Obvious Things I’ve Learned While Reading My Stories Aloud
The Story Tittle Matters
The title does so much of the initial work of the story. Not only does it establish the tone, it provides the reader with subliminal clues, such as the setting, the plot’s main conundrum, etc. I’ve always known my titles encapsulate the meaning of the story—if you didn’t get the title, I haven’t written the story well enough. But these other things I have only just seen as I read aloud.
Extraneous Characters Need to Go
Occasionally, readers complain about the number of characters in my work—I like a well-populated world. But, when a story is read aloud, you are really forcing the reader to follow a line of thought. The reader has to tuck away information to be retrieved later. If a character they’d had to remember isn’t vital to the story, then you’ve asked them to do a lot of work for nothing, which I don’t think they will appreciate.
My Stories Do NOT All have the Same Voice
Sometimes when I’m considering the stories I’ve chosen to include in this collection, I lump them all together: the funny Southern stories. But when one reads aloud stories written in first person, you assume your character’s personna. The narrators in these stories have different voices. I know this because I can hear it: I read them differently.
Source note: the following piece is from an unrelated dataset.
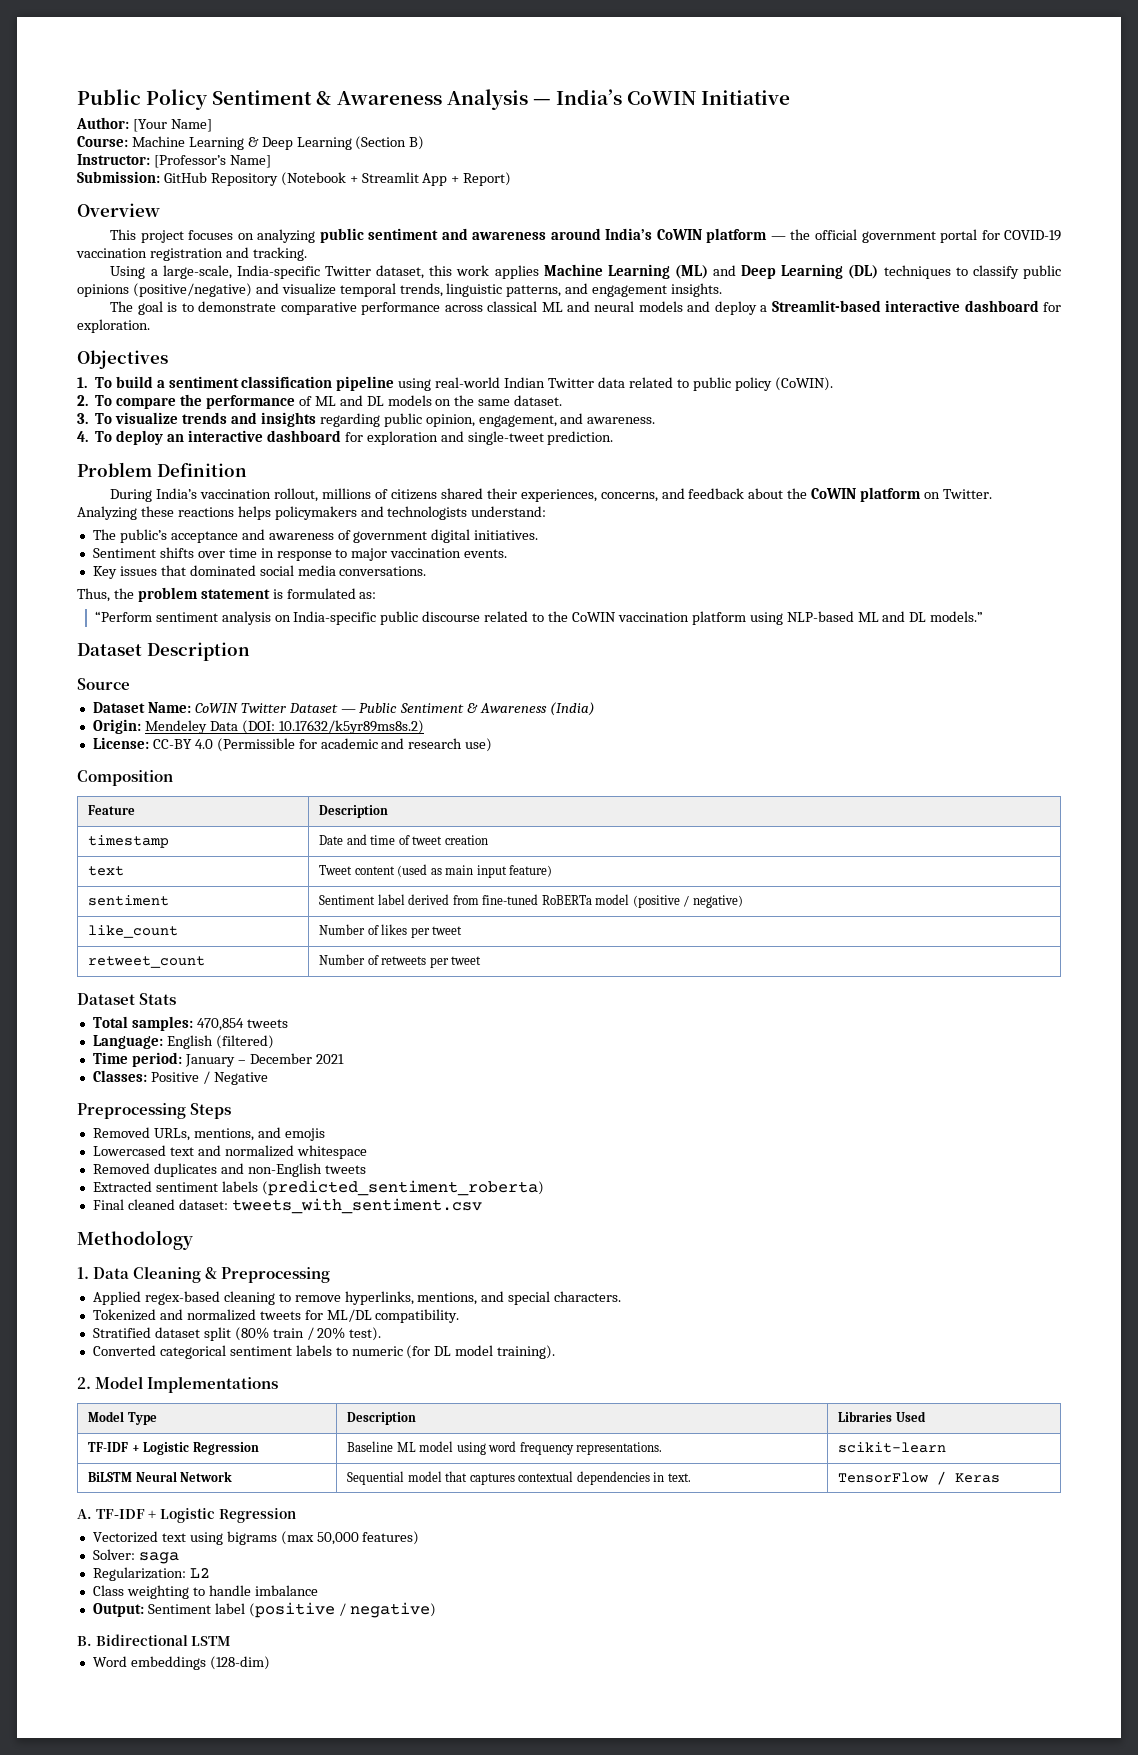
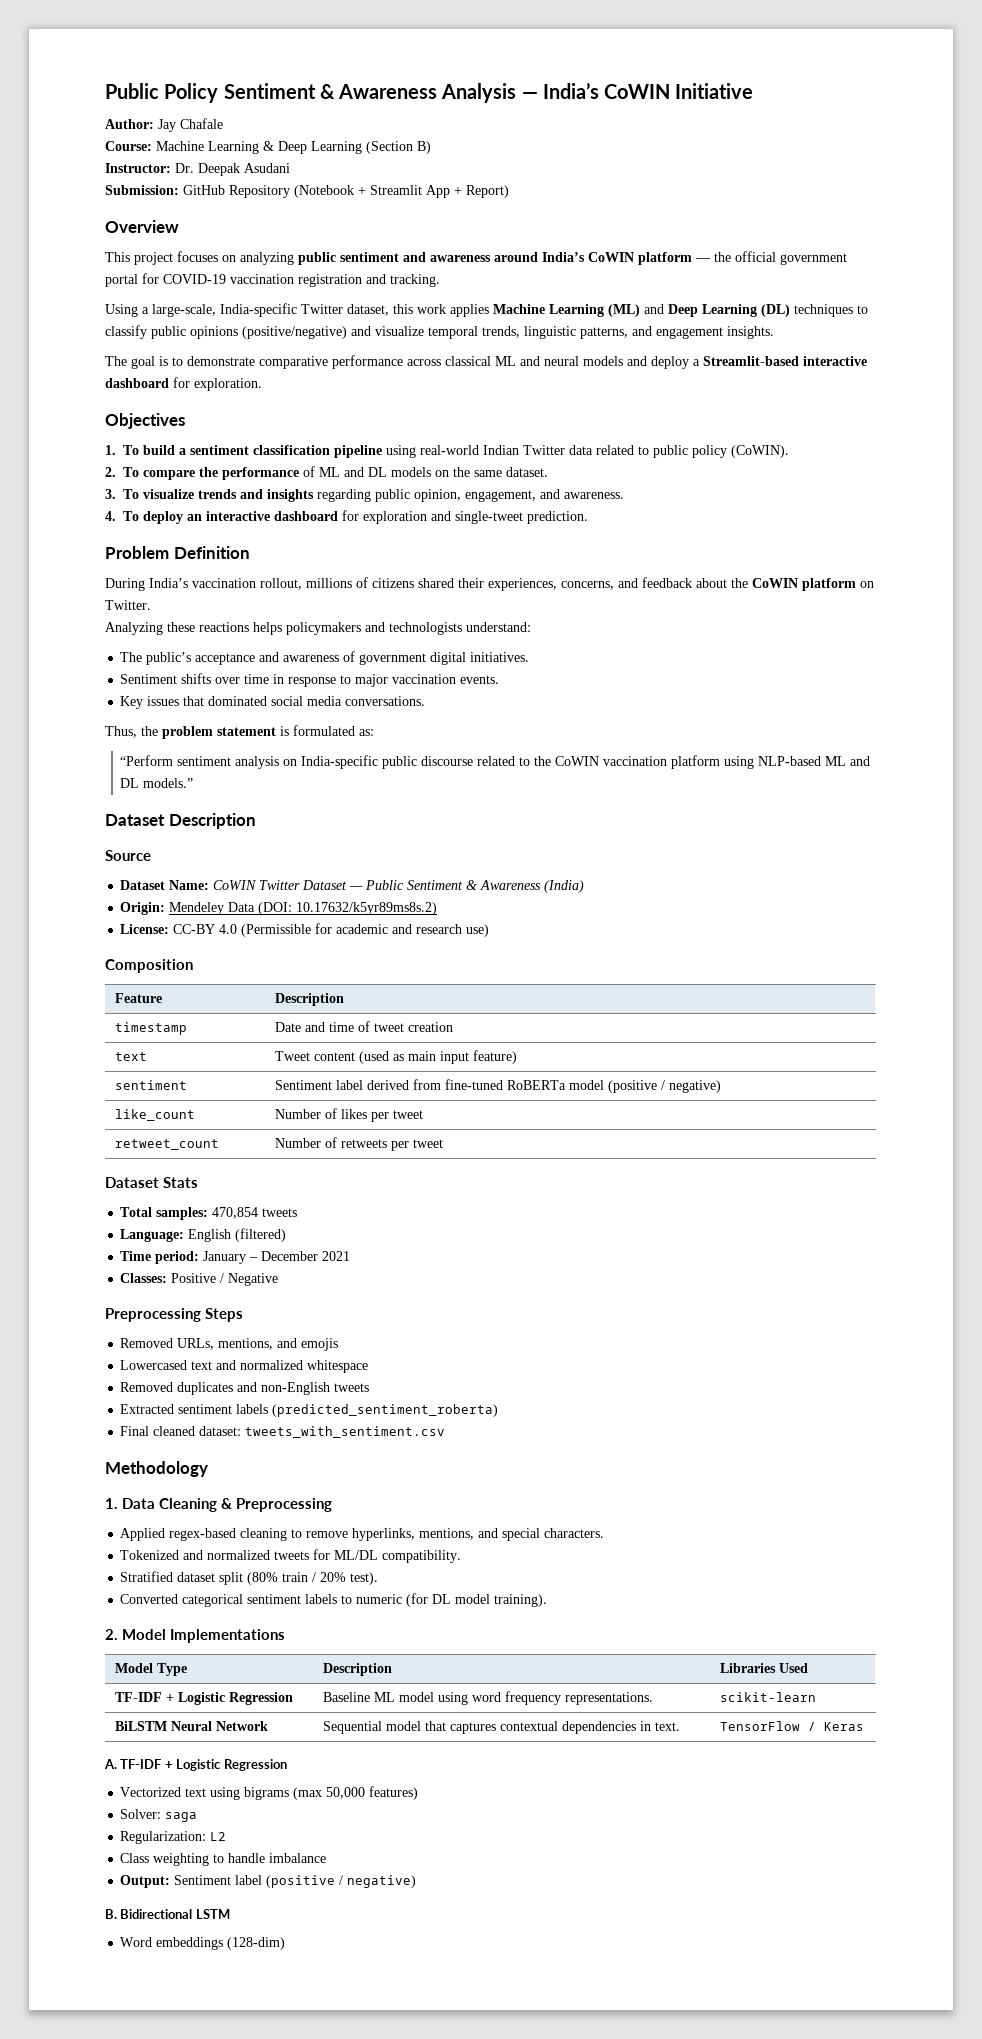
- Author: [Your Name]
+ Author: Jay Chafale
- Instructor: [Professor’s Name]
+ Instructor: Dr. Deepak Asudani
Five Years of Reading Radio Commentaries Wasn’t for Naught
I wrote and read commentaries on WKNO for a long time. I learned a “read” story is different from a written story and different from a told story. For some reason, these short stories are good “read” stories. I was smart to decide to podcast them, read aloud.
I Know How to Write a Short Story with a Plot
Reading aloud, you can hear the ping! of the plot points that pique the reader’s interest, that which hooks them in, keeps them going, ear cocked, waiting to find out what happens next. Plot is so not my strong suit. So it’s nice, reading these stories, to hear the hook setting deeper.
The Power of the Delete Button
Often, the first sentence of one of my paragraphs should actually be the last sentence of the prior paragraph. Something in the need to KEEP PEOPLE LISTENING (Don’t hit that delete button just yet!) shows me this. I think it’s the awareness that the last sentence of a paragraph shouldn’t be a hard stop. Rather, as with the end of a chapter, it should lead the reader into the next paragraph. I never saw that until reading aloud.
So, all these hours and hours of reading these stories aloud in order to record a ten minute story, a twenty-one minute story—it’s more valuable than it feels.